┌──
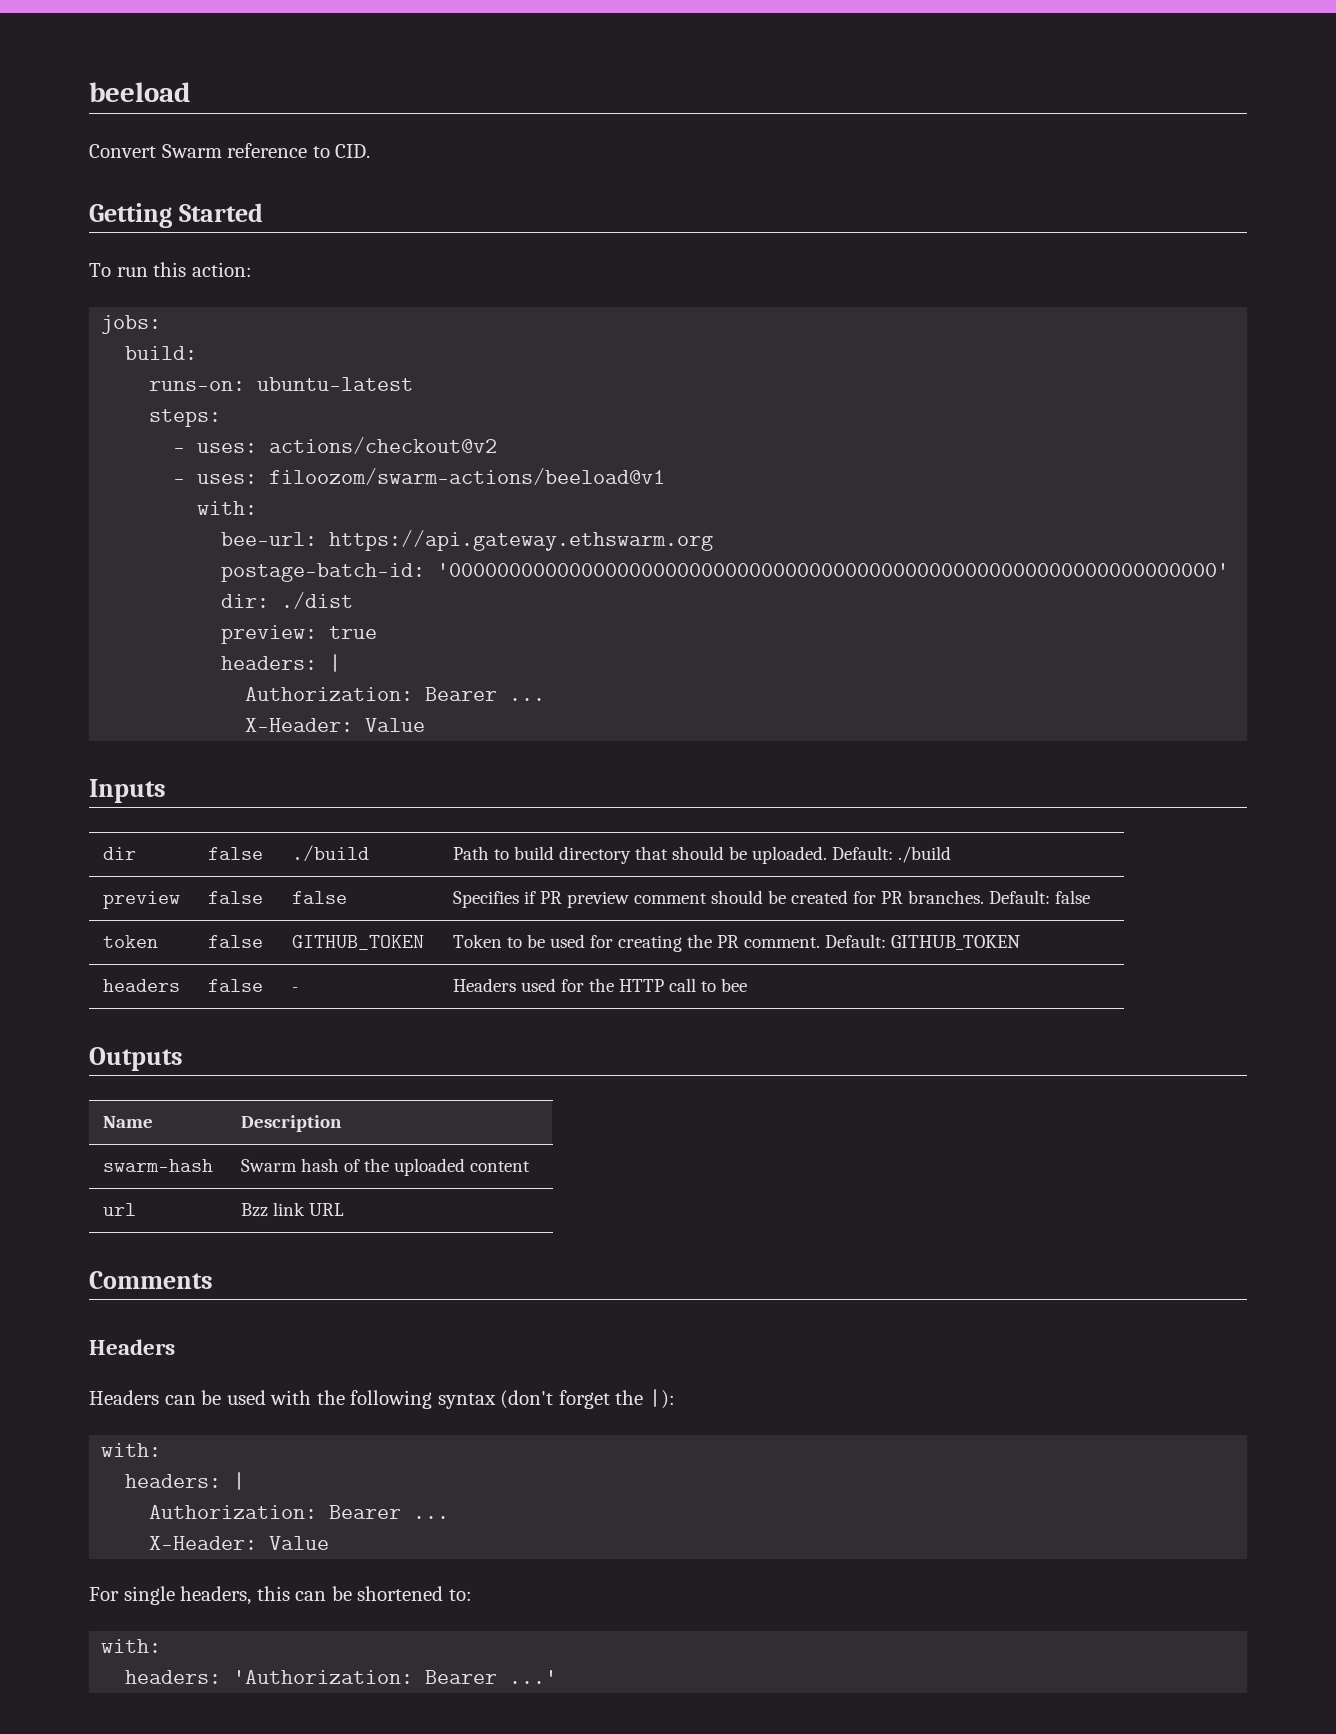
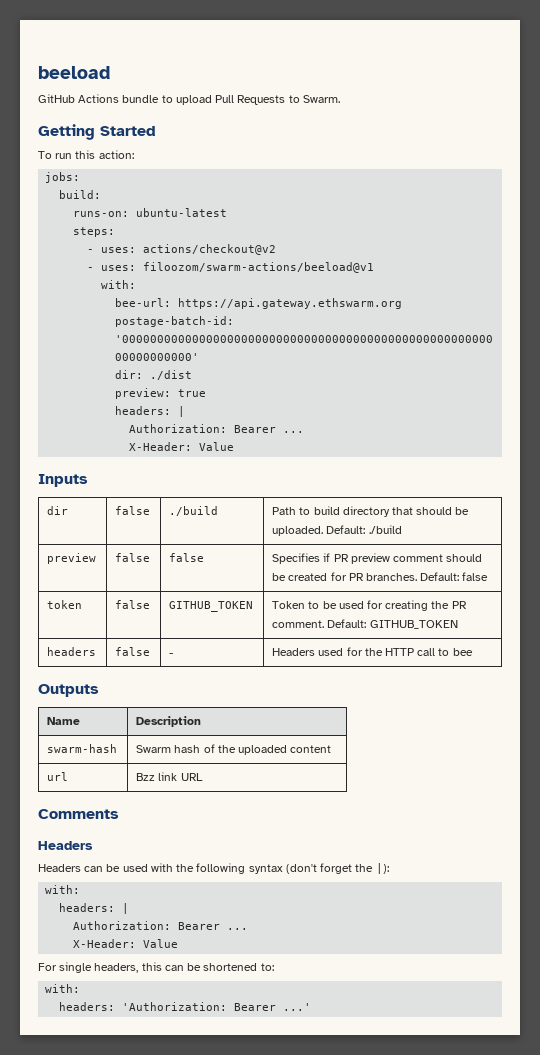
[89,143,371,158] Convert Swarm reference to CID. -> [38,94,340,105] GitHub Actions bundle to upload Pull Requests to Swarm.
└──
┌──
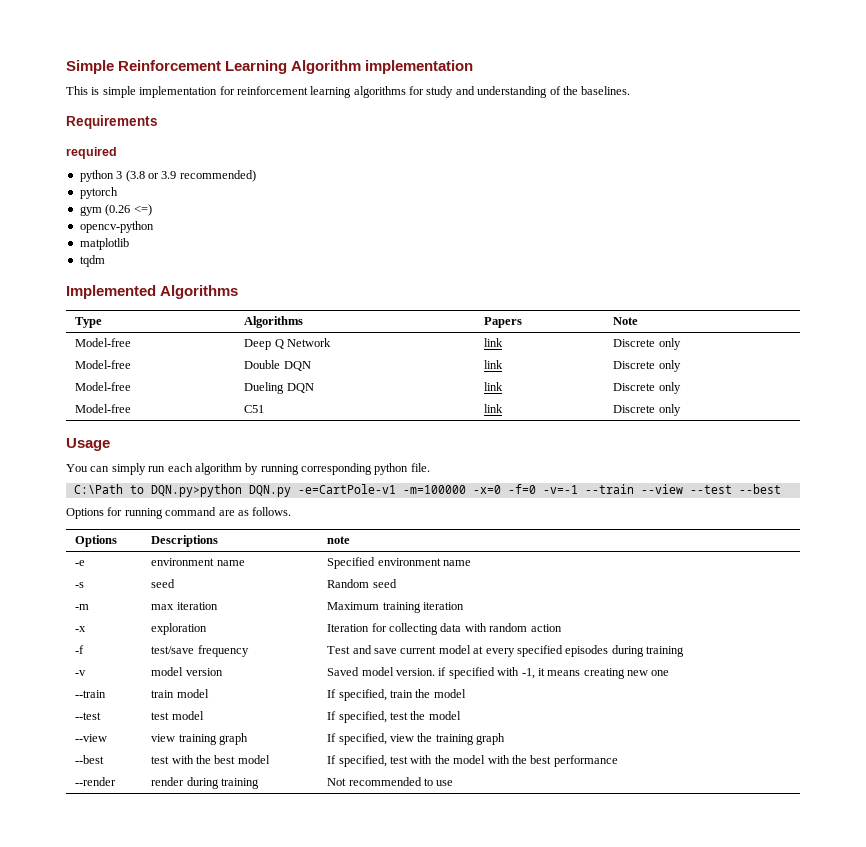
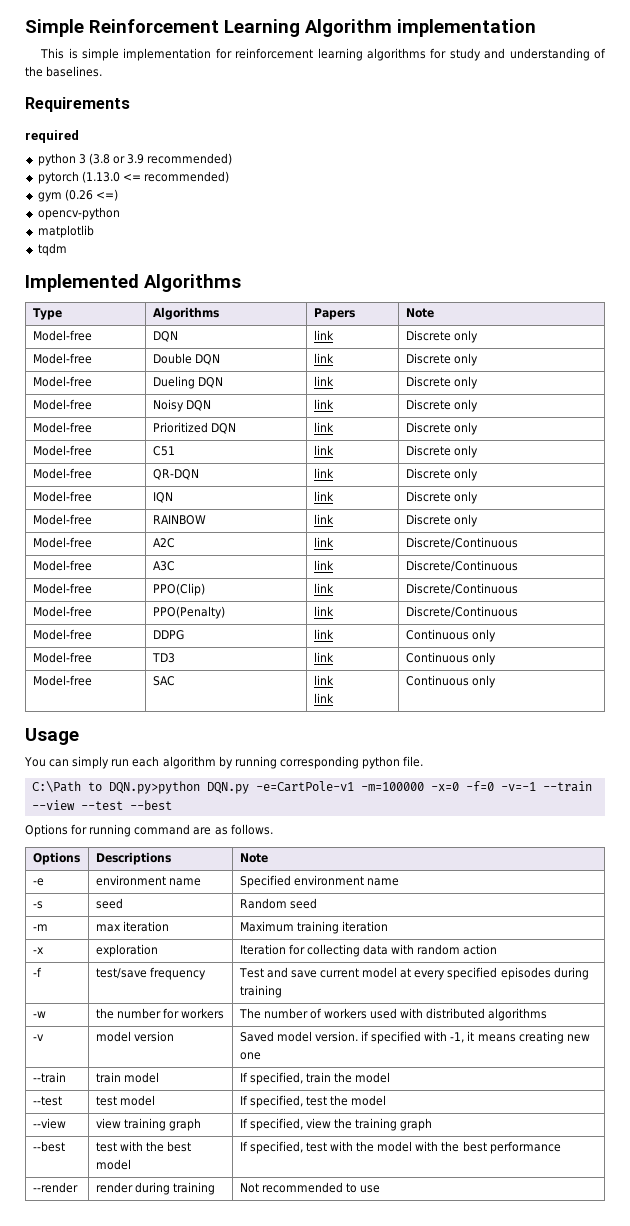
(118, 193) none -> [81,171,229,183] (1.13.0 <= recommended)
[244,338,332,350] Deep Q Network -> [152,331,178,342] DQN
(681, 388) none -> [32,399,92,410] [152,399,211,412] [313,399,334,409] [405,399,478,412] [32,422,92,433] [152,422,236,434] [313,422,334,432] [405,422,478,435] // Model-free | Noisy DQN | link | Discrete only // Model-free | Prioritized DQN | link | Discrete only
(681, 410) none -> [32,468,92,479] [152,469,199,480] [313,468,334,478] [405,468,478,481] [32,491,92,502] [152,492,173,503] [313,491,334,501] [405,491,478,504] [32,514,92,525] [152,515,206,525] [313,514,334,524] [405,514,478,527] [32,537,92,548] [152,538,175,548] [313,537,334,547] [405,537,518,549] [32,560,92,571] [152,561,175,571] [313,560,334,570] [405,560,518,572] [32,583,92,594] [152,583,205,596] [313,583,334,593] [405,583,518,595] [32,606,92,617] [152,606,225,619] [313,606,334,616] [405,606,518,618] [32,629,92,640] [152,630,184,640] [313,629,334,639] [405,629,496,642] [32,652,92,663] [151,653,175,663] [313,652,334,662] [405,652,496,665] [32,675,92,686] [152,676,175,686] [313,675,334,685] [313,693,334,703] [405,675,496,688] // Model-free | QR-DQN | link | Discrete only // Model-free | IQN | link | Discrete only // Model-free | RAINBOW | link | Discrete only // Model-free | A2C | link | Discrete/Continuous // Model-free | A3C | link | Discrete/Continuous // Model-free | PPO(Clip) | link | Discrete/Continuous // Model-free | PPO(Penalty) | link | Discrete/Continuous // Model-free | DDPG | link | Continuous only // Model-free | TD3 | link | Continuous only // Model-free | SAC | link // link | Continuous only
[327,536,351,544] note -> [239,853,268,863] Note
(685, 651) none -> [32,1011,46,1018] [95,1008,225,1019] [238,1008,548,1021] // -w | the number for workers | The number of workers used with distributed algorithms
└──
Aim of the task:
Among the lines above, which ones hold the string "Model"? Show them.

Response to this exercise:
(681, 388) none -> [32,399,92,410] [152,399,211,412] [313,399,334,409] [405,399,478,412] [32,422,92,433] [152,422,236,434] [313,422,334,432] [405,422,478,435] // Model-free | Noisy DQN | link | Discrete only // Model-free | Prioritized DQN | link | Discrete only
(681, 410) none -> [32,468,92,479] [152,469,199,480] [313,468,334,478] [405,468,478,481] [32,491,92,502] [152,492,173,503] [313,491,334,501] [405,491,478,504] [32,514,92,525] [152,515,206,525] [313,514,334,524] [405,514,478,527] [32,537,92,548] [152,538,175,548] [313,537,334,547] [405,537,518,549] [32,560,92,571] [152,561,175,571] [313,560,334,570] [405,560,518,572] [32,583,92,594] [152,583,205,596] [313,583,334,593] [405,583,518,595] [32,606,92,617] [152,606,225,619] [313,606,334,616] [405,606,518,618] [32,629,92,640] [152,630,184,640] [313,629,334,639] [405,629,496,642] [32,652,92,663] [151,653,175,663] [313,652,334,662] [405,652,496,665] [32,675,92,686] [152,676,175,686] [313,675,334,685] [313,693,334,703] [405,675,496,688] // Model-free | QR-DQN | link | Discrete only // Model-free | IQN | link | Discrete only // Model-free | RAINBOW | link | Discrete only // Model-free | A2C | link | Discrete/Continuous // Model-free | A3C | link | Discrete/Continuous // Model-free | PPO(Clip) | link | Discrete/Continuous // Model-free | PPO(Penalty) | link | Discrete/Continuous // Model-free | DDPG | link | Continuous only // Model-free | TD3 | link | Continuous only // Model-free | SAC | link // link | Continuous only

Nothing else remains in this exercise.